THURSDAY, March 18, 2021 (American Heart Association News) -- When her 3-year-old daughter's earache stretched into a sixth hour, Sarah Conaway decided it was time to get some answers. Even if it was 3 a.m.
Conaway woke her mom, who lived with them, and they drove to the nearby children's hospital in Omaha, Nebraska. Sitting in the lobby, Conaway was filling out paperwork when she said, "I can't feel my right side."
"She's just had a stroke," thought Julie Williams, Conaway's mom.
Williams ran for help. A medical team jumped into action, getting her next door to another hospital.
An MRI was inconclusive. Hours later, a second MRI showed Conaway had experienced an ischemic stroke, the kind caused by a blood clot. The news was jarring because she was taking blood thinners.
Over the next two days, Conaway began to slowly recover her faculties, wiggling a toe and swallowing. She also had a terrible headache.
By the third day, Conaway's headache intensified significantly.
"Thankfully, my mom went all Mama Bear and asked them to do another MRI," Conaway said.
It showed she was having another stroke – this time hemorrhagic, meaning caused by a burst blood vessel in her brain.
Her blood thinners exacerbated the bleeding. The drugs had to be reversed, even if it meant raising the possibility of more blood clots.
Luckily, no additional clots occurred. And after two weeks in the ICU, Conaway moved to in-patient rehab. She spent the next five weeks relearning how to walk and manage simple daily tasks.
"Sarah's a very strong and determined individual," Williams said. "She fought with every ounce of energy she had."
She'd done it before, too.
At 21, she had a blood clot called a deep vein thrombosis and was diagnosed with systemic lupus, an autoimmune condition that causes inflammation and pain throughout the body. A few years later, she had a blood clot in her liver and suffered multiple organ failure, leading to the diagnosis of a clotting disorder. That's why she was taking blood thinners.
"They told me at 24 that I wouldn't have any more clots, but I still had two strokes," she said.
Now, five years later, Conaway's strong resolve continues to shine.
Because of where the strokes affected her brain, Conaway lost 50%of her vision in each eye. Using her right side remains a struggle. She often feels a pins and needles sensation on that side. Still, she can walk and has found some ways to use her hand.
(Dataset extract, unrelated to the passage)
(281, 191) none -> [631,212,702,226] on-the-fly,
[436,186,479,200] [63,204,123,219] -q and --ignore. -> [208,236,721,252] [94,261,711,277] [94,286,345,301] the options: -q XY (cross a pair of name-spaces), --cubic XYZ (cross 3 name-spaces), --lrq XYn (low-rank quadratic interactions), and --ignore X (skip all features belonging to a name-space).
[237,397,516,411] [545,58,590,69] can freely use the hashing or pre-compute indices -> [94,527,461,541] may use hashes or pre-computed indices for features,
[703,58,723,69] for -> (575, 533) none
Aphasia and short-term memory loss prevented her from returning to her career as a marketing executive. However, her aphasia has progressed to the point where "most people wouldn't notice unless they really paid attention." She's even learned to drive again.
Before the stroke, Conaway regularly gave presentations. Two years after her stroke, she managed to do it again, starting with a Christian women's ministry. She continues to volunteer with her church and several nonprofit organizations, including the American Heart Association.
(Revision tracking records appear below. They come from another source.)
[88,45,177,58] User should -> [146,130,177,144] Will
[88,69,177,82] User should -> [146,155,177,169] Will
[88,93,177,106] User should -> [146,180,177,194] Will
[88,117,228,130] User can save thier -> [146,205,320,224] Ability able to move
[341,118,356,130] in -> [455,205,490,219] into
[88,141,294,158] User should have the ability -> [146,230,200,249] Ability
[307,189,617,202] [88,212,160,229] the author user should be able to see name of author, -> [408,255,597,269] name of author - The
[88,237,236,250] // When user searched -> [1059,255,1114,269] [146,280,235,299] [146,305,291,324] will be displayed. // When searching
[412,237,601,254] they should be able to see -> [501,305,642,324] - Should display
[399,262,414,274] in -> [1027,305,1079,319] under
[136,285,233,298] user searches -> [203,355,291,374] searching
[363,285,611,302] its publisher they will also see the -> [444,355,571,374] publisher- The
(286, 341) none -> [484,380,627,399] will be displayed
Looking back, Conaway said it was lucky her daughter's earache – which was ultimately diagnosed as an ear infection – brought them to the hospital that night.
"I wouldn't be here today if we weren't there when it happened," she said. "It was divine intervention."
Now 39, Conaway continues to take blood thinners. While that puts her at risk of another hemorrhagic stroke, she tries not to dwell on it.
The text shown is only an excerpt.